BUSINESS TRANSFORMATION JOURNEY
RISK THINKING

Ogni trasformazione, ogni transizione, ogni modifica allo stato delle cose è sinonimo di incertezza. Il cambiamento infatti si attiva solo nel momento in cui si lascia una situazione certa, ma che crea disagio, per dare seguito a un desiderio di novità che possa schiudere orizzonti inesplorati, in grado di risolvere quel disagio e fondare un nuovo equilibrio che genera potenzialmente fiducia, crescita, gioia, progresso, profitto. Ogni cambiamento, come sappiamo, si può attivare attraverso un progetto, che di fatto è sinonimo di cambiamento perché è il mezzo attraverso il quale noi possiamo cambiare il mondo, introdurre un elemento innovativo in grado di migliorare (si spera!) l’ambiente e il contesto in cui viviamo, così come la vita della nostra organizzazione. Ogni progetto ci porta da uno stato A attuale a uno stato B desiderato. E ogni project manager che si rispetti sa che deve organizzare il lavoro inerente al progetto per conseguire un’intenzione, pianificando e strutturando tutte quelle azioni necessarie per conseguire l’obiettivo. Ma un vero project manager sa anche che un conto è la pianificazione, un conto è il reale risultato conseguito. Nel corso del progetto possono esserci modifiche, cambiamenti non preventivati, imprevisti, nuovi desideri, ecc., ragion per cui portare a termine un progetto spesso significa navigare nel mare della complessità, cercando di generare un valore che magari si discosta dal piano, ma che va comunque a intercettare il desiderio iniziale. E per fare questo sa che deve servirsi degli strumenti messi a disposizione dalla Business Transformation per imparare a gestire le incertezze, senza lasciarsi travolgere dalle stesse, ma sfruttandole come occasioni. Per questo, per introdurre un cambiamento attraverso un progetto bisogna sapere essere anche dei grandi risk manager.

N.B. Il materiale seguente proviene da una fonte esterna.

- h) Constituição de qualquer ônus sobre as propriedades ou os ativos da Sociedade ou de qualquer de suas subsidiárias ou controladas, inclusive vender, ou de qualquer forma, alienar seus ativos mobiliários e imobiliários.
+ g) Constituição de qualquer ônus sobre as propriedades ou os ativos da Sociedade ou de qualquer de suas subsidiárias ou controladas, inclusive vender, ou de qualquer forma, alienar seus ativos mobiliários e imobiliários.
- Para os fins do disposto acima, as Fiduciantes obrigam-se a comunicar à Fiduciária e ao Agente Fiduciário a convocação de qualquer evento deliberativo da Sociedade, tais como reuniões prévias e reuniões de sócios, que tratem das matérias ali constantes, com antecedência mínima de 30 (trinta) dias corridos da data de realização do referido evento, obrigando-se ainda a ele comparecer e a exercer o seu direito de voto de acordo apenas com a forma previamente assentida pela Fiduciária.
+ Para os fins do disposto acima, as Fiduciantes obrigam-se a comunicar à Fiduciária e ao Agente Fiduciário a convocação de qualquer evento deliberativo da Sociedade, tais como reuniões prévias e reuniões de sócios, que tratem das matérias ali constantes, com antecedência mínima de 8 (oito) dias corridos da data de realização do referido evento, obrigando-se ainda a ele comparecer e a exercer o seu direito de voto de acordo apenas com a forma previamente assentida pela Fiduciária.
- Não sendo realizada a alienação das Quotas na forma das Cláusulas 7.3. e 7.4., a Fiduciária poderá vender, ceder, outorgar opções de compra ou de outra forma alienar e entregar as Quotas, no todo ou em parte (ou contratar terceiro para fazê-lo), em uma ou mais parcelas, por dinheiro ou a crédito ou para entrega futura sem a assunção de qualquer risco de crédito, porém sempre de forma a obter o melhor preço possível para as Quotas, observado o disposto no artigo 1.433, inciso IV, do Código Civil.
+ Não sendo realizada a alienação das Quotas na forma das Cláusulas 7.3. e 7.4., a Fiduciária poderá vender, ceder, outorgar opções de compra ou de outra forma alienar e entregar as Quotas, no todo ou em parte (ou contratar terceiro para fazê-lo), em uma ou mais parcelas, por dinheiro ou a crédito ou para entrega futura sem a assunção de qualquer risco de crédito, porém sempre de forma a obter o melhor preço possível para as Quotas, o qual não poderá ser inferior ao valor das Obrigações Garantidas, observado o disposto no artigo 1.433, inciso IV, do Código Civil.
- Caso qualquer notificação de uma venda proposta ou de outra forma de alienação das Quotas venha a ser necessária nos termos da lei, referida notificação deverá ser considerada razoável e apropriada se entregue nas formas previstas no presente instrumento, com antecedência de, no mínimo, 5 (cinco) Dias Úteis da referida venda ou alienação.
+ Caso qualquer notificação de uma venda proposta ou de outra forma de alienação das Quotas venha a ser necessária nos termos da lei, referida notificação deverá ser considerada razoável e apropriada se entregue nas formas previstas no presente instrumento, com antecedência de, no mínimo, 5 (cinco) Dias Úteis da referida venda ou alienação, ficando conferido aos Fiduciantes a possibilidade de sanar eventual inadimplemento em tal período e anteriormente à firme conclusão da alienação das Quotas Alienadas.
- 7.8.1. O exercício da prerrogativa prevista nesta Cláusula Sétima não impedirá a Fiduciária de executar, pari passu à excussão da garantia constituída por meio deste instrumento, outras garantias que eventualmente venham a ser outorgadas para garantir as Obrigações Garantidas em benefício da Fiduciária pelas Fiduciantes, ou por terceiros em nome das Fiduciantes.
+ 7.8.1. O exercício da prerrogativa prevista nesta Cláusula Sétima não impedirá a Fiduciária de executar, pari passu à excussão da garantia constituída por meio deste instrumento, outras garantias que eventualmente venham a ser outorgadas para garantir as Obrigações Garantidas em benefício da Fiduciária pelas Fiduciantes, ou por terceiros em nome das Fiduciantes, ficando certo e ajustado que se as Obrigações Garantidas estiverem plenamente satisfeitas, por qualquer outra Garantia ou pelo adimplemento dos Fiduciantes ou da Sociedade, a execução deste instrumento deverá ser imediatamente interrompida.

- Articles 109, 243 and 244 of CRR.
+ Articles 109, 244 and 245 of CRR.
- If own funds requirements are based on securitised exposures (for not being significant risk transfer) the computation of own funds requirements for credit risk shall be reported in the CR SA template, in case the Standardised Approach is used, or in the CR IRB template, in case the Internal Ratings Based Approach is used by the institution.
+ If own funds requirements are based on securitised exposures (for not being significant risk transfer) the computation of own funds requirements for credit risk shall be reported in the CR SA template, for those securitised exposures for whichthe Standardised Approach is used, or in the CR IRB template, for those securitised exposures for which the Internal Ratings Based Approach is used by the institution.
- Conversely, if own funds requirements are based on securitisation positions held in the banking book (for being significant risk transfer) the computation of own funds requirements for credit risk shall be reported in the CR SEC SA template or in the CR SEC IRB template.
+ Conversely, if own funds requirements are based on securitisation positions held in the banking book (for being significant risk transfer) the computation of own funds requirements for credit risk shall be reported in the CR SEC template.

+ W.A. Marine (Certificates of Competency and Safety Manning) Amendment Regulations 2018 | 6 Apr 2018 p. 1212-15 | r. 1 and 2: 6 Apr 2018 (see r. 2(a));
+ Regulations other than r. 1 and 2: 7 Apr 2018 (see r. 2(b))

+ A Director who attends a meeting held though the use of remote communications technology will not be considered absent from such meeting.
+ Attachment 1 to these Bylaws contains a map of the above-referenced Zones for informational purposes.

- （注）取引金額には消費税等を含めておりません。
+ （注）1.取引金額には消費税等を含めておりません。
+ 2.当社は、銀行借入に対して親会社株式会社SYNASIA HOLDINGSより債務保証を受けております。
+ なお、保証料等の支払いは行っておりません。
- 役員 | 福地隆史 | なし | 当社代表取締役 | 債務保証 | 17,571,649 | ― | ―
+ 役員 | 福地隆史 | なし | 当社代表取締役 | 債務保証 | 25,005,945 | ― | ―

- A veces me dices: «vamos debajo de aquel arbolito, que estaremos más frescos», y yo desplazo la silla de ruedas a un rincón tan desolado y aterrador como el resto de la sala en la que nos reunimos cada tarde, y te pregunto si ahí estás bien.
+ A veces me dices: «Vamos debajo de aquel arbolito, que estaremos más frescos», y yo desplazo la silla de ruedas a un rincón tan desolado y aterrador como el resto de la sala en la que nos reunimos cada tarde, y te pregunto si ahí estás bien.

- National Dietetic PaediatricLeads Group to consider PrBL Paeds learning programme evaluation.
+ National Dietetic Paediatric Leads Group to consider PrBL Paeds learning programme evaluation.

Il rischio è definito come “incertezza che impatta”, uncertainty that matters. Ossia è un evento che ha una probabilità di accadere e che può sconvolgere il nostro progetto, quindi le nostre intenzioni di cambiamento. Banalmente possiamo pensare alla nostra intenzione di farci una gita in montagna il prossimo weekend per distrarci dalle fatiche quotidiane, per stare all’aria aperta, per fare movimento e rilassarsi. Se non controlliamo, tuttavia, alcuni elementi perturbatori per il nostro progetto, come magari il meteo, lo stato della nostra attrezzatura da montagna, il nostro stato fisico, ecc., rischiamo – appunto – che questi eventi impattino sulla buona riuscita dell’escursione, causando ulteriore stress, disagio e fatiche rispetto alle intenzioni che ci avevano mosso a intraprendere questa gita. Per tale motivo il rischio va trattato con precisione, pena il fallimento della nostra impresa. Dalla buona riuscita della gestione del rischio ne va anche la qualità del progetto stesso. Se prima della gita in montagna mi impegno per controllare il meteo e portare con me il necessario per far fronte agli imprevisti climatici, mi sincero delle condizioni delle attrezzature, correndo ai ripari se qualcosa non funziona, mi rendo conto di essere allenato e in forma per sostenere lo sforzo preventivato, starò pur certo che la gita si rivelerà una gita di qualità. Quindi un successo.

Non è facile gestire i rischi, in primis perché rappresentano quegli elementi perturbatori che potrebbero andare a inficiare i nostri desideri; in quanto esseri umani, facciamo fatica naturalmente a concentrarci su ciò che potrebbe limitare la nostra spinta espansiva. Chi di noi è così interessato a capire cosa potrebbe andare storto nel bel mezzo di un progetto che abbiamo voluto e che ci vogliamo godere? È più facile stare nella piacevolezza della sensazione presente, staccando il cervello, piuttosto che concentrarsi su che cosa può andare storto quando tutto è ok. Per questo la gestione dei rischi richiede soprattutto esercizio, cultura, saggezza e la grande capacità da allenare di individuare i pericoli. I rischi infatti sono le spine nei fianchi del progetto, in particolare quando questi si verificano. E per gestire al meglio i rischi – che non sono i pericoli, in quanto questi rappresentano gli oggetti del rischio, che di per sé è un evento con una probabilità e un impatto – ci sono tanti strumenti e tanti modi tratti dal mondo delle imprese, nello specifico tratti da quelle che si occupano di qualità.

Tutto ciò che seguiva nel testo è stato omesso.